What the task asks:
The entries are to be reproduced word for word, with all images left out.

──────── Material supplied

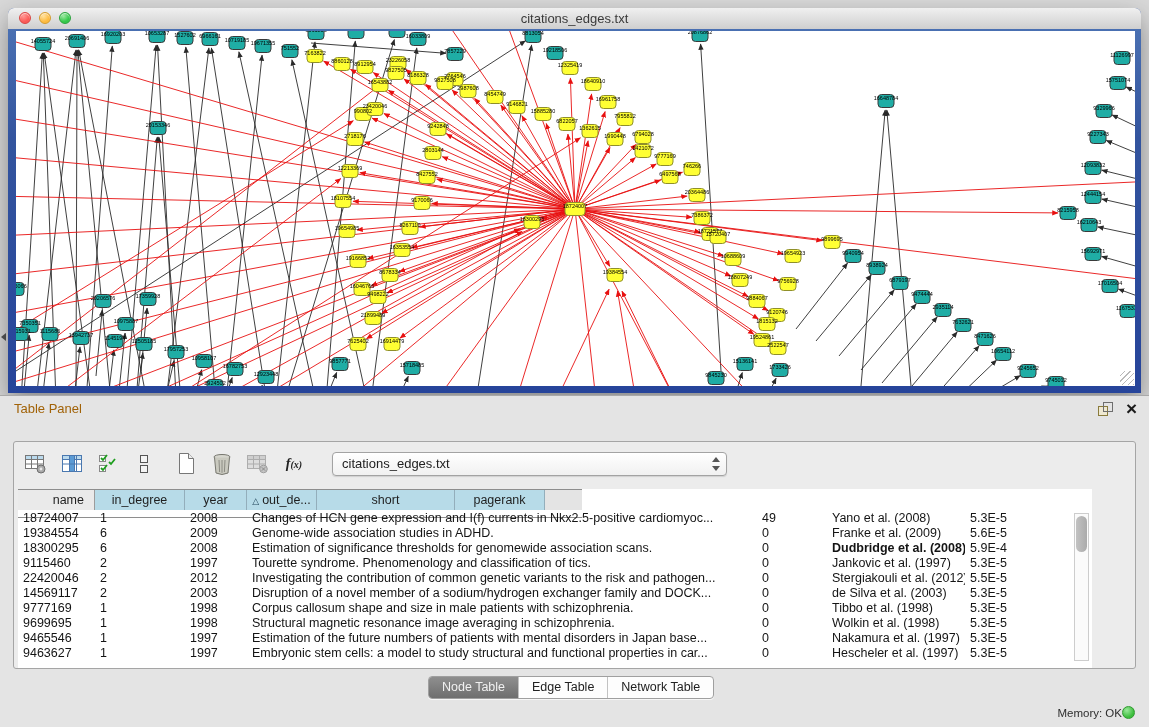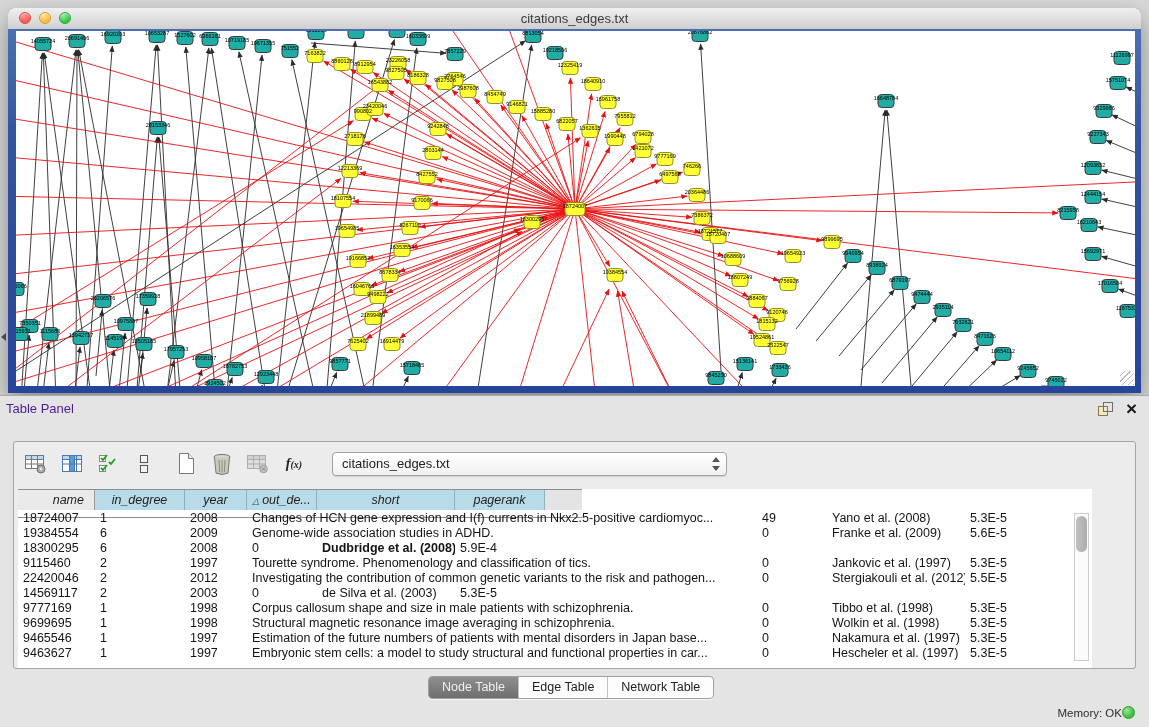--- a/index.html
+++ b/index.html
@@ -20,39 +20,39 @@
     background:linear-gradient(180deg,#4A70B2 0%,#33549E 30%,#26449A 100%);}
   .graph-canvas{position:absolute;left:8px;top:2px;width:1119px;height:355px;background:#FFFFFF;overflow:hidden;}
   .grip{position:absolute;right:1px;bottom:1px;width:14px;height:14px;
     background:repeating-linear-gradient(135deg,transparent 0 3px,#B9B9B9 3px 4px);}
   
   .collapse-arrow{position:absolute;left:1px;top:333px;width:0;height:0;
     border-top:4px solid transparent;border-bottom:4px solid transparent;border-right:5px solid #555;}
   
   .table-panel{position:absolute;left:0;top:395px;width:1149px;height:332px;background:#E4E4E4;border-top:1px solid #A9A9A9;}
   .panel-header{position:absolute;left:0;top:0;width:100%;height:26px;}
-  .panel-title{position:absolute;left:6px;top:5px;font-size:13px;color:#4c1d95;}
+  .panel-title{position:absolute;left:14px;top:5px;font-size:13px;color:#a16207;}
   .float-ic{position:absolute;right:36px;top:5px;width:15px;height:15px;cursor:pointer;}
   .float-ic .sq1{position:absolute;left:0;top:5px;width:8px;height:8px;border:1px solid #8A7B3C;background:#EFE9D2;}
   .float-ic .sq2{position:absolute;left:5px;top:1px;width:8px;height:8px;border:1px solid #6E6E6E;background:transparent;}
   .close-x{position:absolute;right:12px;top:1px;font-size:19px;font-weight:bold;color:#1A1A1A;cursor:pointer;line-height:24px;}
   .panel-box{position:absolute;left:13px;top:45px;width:1123px;height:228px;border:1px solid #A5A5A5;border-radius:3px;
     background:#ECECEC;box-sizing:border-box;}
   .toolbar{position:absolute;left:0;top:0;right:0;height:44px;display:flex;align-items:center;padding-left:10px;gap:12px;}
   .tbicon{width:24px;height:22px;display:flex;align-items:center;justify-content:center;cursor:pointer;}
   .fx{font-family:"Liberation Serif",serif;font-style:italic;font-weight:bold;font-size:14px;color:#222;}
   .fx small{font-size:10px;}
   .table-select{position:relative;width:393px;height:22px;margin-left:14px;border:1px solid #A3A3A3;border-radius:4px;
     background:linear-gradient(#FFFFFF,#F1F1F1);box-shadow:0 1px 1px rgba(0,0,0,.12);cursor:pointer;}
   .table-select .val{position:absolute;left:9px;top:3px;font-size:13px;color:#222;}
   .table-select .stepper{position:absolute;right:6px;top:3px;width:9px;height:16px;}
   .stepper .up{position:absolute;left:1px;top:1px;width:0;height:0;border-left:4px solid transparent;border-right:4px solid transparent;border-bottom:5px solid #555;}
   .stepper .dn{position:absolute;left:1px;bottom:1px;width:0;height:0;border-left:4px solid transparent;border-right:4px solid transparent;border-top:5px solid #555;}
   .tablewrap{position:absolute;left:4px;top:47px;width:1074px;height:179px;background:#FFF;}
-  .thead{position:absolute;left:0;top:0;height:29px;display:flex;border-top:1px solid #8E8E8E;border-bottom:1px solid #8E8E8E;box-sizing:border-box;font-style:italic;}
+  .thead{position:absolute;left:0;top:0;height:29px;display:flex;border-top:1px solid #8E8E8E;border-bottom:1px solid #8E8E8E;box-sizing:border-box;}
   .th{height:20px;line-height:20px;font-size:12.5px;color:#1F1F1F;box-sizing:border-box;border-right:1px solid #93AEBB;
     background:#B7DBE8;text-align:center;overflow:hidden;white-space:nowrap;cursor:pointer;}
   .th.gray{background:#EAEAEA;border-right:1px solid #9C9C9C;text-align:right;padding-right:10px;}
   .th.filler{background:#E4E4E4;border-right:none;cursor:default;}
   .th .sort{font-size:9px;color:#24485C;margin-right:3px;}
   .tbody{position:absolute;left:0;top:22px;width:100%;}
   .tr{display:flex;height:15px;cursor:default;}
   .td{height:15px;line-height:15px;font-size:12.5px;color:#141414;box-sizing:border-box;padding-left:5px;
     overflow:hidden;white-space:nowrap;}
   .vscroll{position:absolute;left:1056px;top:24px;width:15px;height:148px;background:#FBFBFB;border:1px solid #CDCDCD;box-sizing:border-box;}
@@ -607,20 +607,21 @@
               <div class="td" style="width: 62px;">2009</div>
               <div class="td" style="width: 510px;">Genome-wide association studies in ADHD.</div>
               <div class="td" style="width: 70px;">0</div>
               <div class="td" style="width: 138px;">Franke et al. (2009)</div>
               <div class="td" style="width: 90px;">5.6E-5</div>
             </div>
             <div class="tr">
               <div class="td" style="width: 77px;">18300295</div>
               <div class="td" style="width: 90px;">6</div>
               <div class="td" style="width: 62px;">2008</div>
+              <div class="td" style="width: 510px;">Estimation of significance thresholds for genomewide association scans.</div>
               <div class="td" style="width: 70px;">0</div>
               <div class="td" style="width: 138px; font-weight: bold;">Dudbridge et al. (2008)</div>
               <div class="td" style="width: 90px;">5.9E-4</div>
             </div>
             <div class="tr">
               <div class="td" style="width: 77px;">9115460</div>
               <div class="td" style="width: 90px;">2</div>
               <div class="td" style="width: 62px;">1997</div>
               <div class="td" style="width: 510px;">Tourette syndrome. Phenomenology and classification of tics.</div>
               <div class="td" style="width: 70px;">0</div>
@@ -633,20 +634,21 @@
               <div class="td" style="width: 62px;">2012</div>
               <div class="td" style="width: 510px;">Investigating the contribution of common genetic variants to the risk and pathogen...</div>
               <div class="td" style="width: 70px;">0</div>
               <div class="td" style="width: 138px;">Stergiakouli et al. (2012)</div>
               <div class="td" style="width: 90px;">5.5E-5</div>
             </div>
             <div class="tr">
               <div class="td" style="width: 77px;">14569117</div>
               <div class="td" style="width: 90px;">2</div>
               <div class="td" style="width: 62px;">2003</div>
+              <div class="td" style="width: 510px;">Disruption of a novel member of a sodium/hydrogen exchanger family and DOCK...</div>
               <div class="td" style="width: 70px;">0</div>
               <div class="td" style="width: 138px;">de Silva et al. (2003)</div>
               <div class="td" style="width: 90px;">5.3E-5</div>
             </div>
             <div class="tr">
               <div class="td" style="width: 77px;">9777169</div>
               <div class="td" style="width: 90px;">1</div>
               <div class="td" style="width: 62px;">1998</div>
               <div class="td" style="width: 510px;">Corpus callosum shape and size in male patients with schizophrenia.</div>
               <div class="td" style="width: 70px;">0</div>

────────────────

Response to this exercise:
--- a/index.html
+++ b/index.html
@@ -20,39 +20,39 @@
     background:linear-gradient(180deg,#4A70B2 0%,#33549E 30%,#26449A 100%);}
   .graph-canvas{position:absolute;left:8px;top:2px;width:1119px;height:355px;background:#FFFFFF;overflow:hidden;}
   .grip{position:absolute;right:1px;bottom:1px;width:14px;height:14px;
     background:repeating-linear-gradient(135deg,transparent 0 3px,#B9B9B9 3px 4px);}
   
   .collapse-arrow{position:absolute;left:1px;top:333px;width:0;height:0;
     border-top:4px solid transparent;border-bottom:4px solid transparent;border-right:5px solid #555;}
   
   .table-panel{position:absolute;left:0;top:395px;width:1149px;height:332px;background:#E4E4E4;border-top:1px solid #A9A9A9;}
   .panel-header{position:absolute;left:0;top:0;width:100%;height:26px;}
-  .panel-title{position:absolute;left:6px;top:5px;font-size:13px;color:#4c1d95;}
+  .panel-title{position:absolute;left:14px;top:5px;font-size:13px;color:#a16207;}
   .float-ic{position:absolute;right:36px;top:5px;width:15px;height:15px;cursor:pointer;}
   .float-ic .sq1{position:absolute;left:0;top:5px;width:8px;height:8px;border:1px solid #8A7B3C;background:#EFE9D2;}
   .float-ic .sq2{position:absolute;left:5px;top:1px;width:8px;height:8px;border:1px solid #6E6E6E;background:transparent;}
   .close-x{position:absolute;right:12px;top:1px;font-size:19px;font-weight:bold;color:#1A1A1A;cursor:pointer;line-height:24px;}
   .panel-box{position:absolute;left:13px;top:45px;width:1123px;height:228px;border:1px solid #A5A5A5;border-radius:3px;
     background:#ECECEC;box-sizing:border-box;}
   .toolbar{position:absolute;left:0;top:0;right:0;height:44px;display:flex;align-items:center;padding-left:10px;gap:12px;}
   .tbicon{width:24px;height:22px;display:flex;align-items:center;justify-content:center;cursor:pointer;}
   .fx{font-family:"Liberation Serif",serif;font-style:italic;font-weight:bold;font-size:14px;color:#222;}
   .fx small{font-size:10px;}
   .table-select{position:relative;width:393px;height:22px;margin-left:14px;border:1px solid #A3A3A3;border-radius:4px;
     background:linear-gradient(#FFFFFF,#F1F1F1);box-shadow:0 1px 1px rgba(0,0,0,.12);cursor:pointer;}
   .table-select .val{position:absolute;left:9px;top:3px;font-size:13px;color:#222;}
   .table-select .stepper{position:absolute;right:6px;top:3px;width:9px;height:16px;}
   .stepper .up{position:absolute;left:1px;top:1px;width:0;height:0;border-left:4px solid transparent;border-right:4px solid transparent;border-bottom:5px solid #555;}
   .stepper .dn{position:absolute;left:1px;bottom:1px;width:0;height:0;border-left:4px solid transparent;border-right:4px solid transparent;border-top:5px solid #555;}
   .tablewrap{position:absolute;left:4px;top:47px;width:1074px;height:179px;background:#FFF;}
-  .thead{position:absolute;left:0;top:0;height:29px;display:flex;border-top:1px solid #8E8E8E;border-bottom:1px solid #8E8E8E;box-sizing:border-box;font-style:italic;}
+  .thead{position:absolute;left:0;top:0;height:29px;display:flex;border-top:1px solid #8E8E8E;border-bottom:1px solid #8E8E8E;box-sizing:border-box;}
   .th{height:20px;line-height:20px;font-size:12.5px;color:#1F1F1F;box-sizing:border-box;border-right:1px solid #93AEBB;
     background:#B7DBE8;text-align:center;overflow:hidden;white-space:nowrap;cursor:pointer;}
   .th.gray{background:#EAEAEA;border-right:1px solid #9C9C9C;text-align:right;padding-right:10px;}
   .th.filler{background:#E4E4E4;border-right:none;cursor:default;}
   .th .sort{font-size:9px;color:#24485C;margin-right:3px;}
   .tbody{position:absolute;left:0;top:22px;width:100%;}
   .tr{display:flex;height:15px;cursor:default;}
   .td{height:15px;line-height:15px;font-size:12.5px;color:#141414;box-sizing:border-box;padding-left:5px;
     overflow:hidden;white-space:nowrap;}
   .vscroll{position:absolute;left:1056px;top:24px;width:15px;height:148px;background:#FBFBFB;border:1px solid #CDCDCD;box-sizing:border-box;}
@@ -607,20 +607,21 @@
               <div class="td" style="width: 62px;">2009</div>
               <div class="td" style="width: 510px;">Genome-wide association studies in ADHD.</div>
               <div class="td" style="width: 70px;">0</div>
               <div class="td" style="width: 138px;">Franke et al. (2009)</div>
               <div class="td" style="width: 90px;">5.6E-5</div>
             </div>
             <div class="tr">
               <div class="td" style="width: 77px;">18300295</div>
               <div class="td" style="width: 90px;">6</div>
               <div class="td" style="width: 62px;">2008</div>
+              <div class="td" style="width: 510px;">Estimation of significance thresholds for genomewide association scans.</div>
               <div class="td" style="width: 70px;">0</div>
               <div class="td" style="width: 138px; font-weight: bold;">Dudbridge et al. (2008)</div>
               <div class="td" style="width: 90px;">5.9E-4</div>
             </div>
             <div class="tr">
               <div class="td" style="width: 77px;">9115460</div>
               <div class="td" style="width: 90px;">2</div>
               <div class="td" style="width: 62px;">1997</div>
               <div class="td" style="width: 510px;">Tourette syndrome. Phenomenology and classification of tics.</div>
               <div class="td" style="width: 70px;">0</div>
@@ -633,20 +634,21 @@
               <div class="td" style="width: 62px;">2012</div>
               <div class="td" style="width: 510px;">Investigating the contribution of common genetic variants to the risk and pathogen...</div>
               <div class="td" style="width: 70px;">0</div>
               <div class="td" style="width: 138px;">Stergiakouli et al. (2012)</div>
               <div class="td" style="width: 90px;">5.5E-5</div>
             </div>
             <div class="tr">
               <div class="td" style="width: 77px;">14569117</div>
               <div class="td" style="width: 90px;">2</div>
               <div class="td" style="width: 62px;">2003</div>
+              <div class="td" style="width: 510px;">Disruption of a novel member of a sodium/hydrogen exchanger family and DOCK...</div>
               <div class="td" style="width: 70px;">0</div>
               <div class="td" style="width: 138px;">de Silva et al. (2003)</div>
               <div class="td" style="width: 90px;">5.3E-5</div>
             </div>
             <div class="tr">
               <div class="td" style="width: 77px;">9777169</div>
               <div class="td" style="width: 90px;">1</div>
               <div class="td" style="width: 62px;">1998</div>
               <div class="td" style="width: 510px;">Corpus callosum shape and size in male patients with schizophrenia.</div>
               <div class="td" style="width: 70px;">0</div>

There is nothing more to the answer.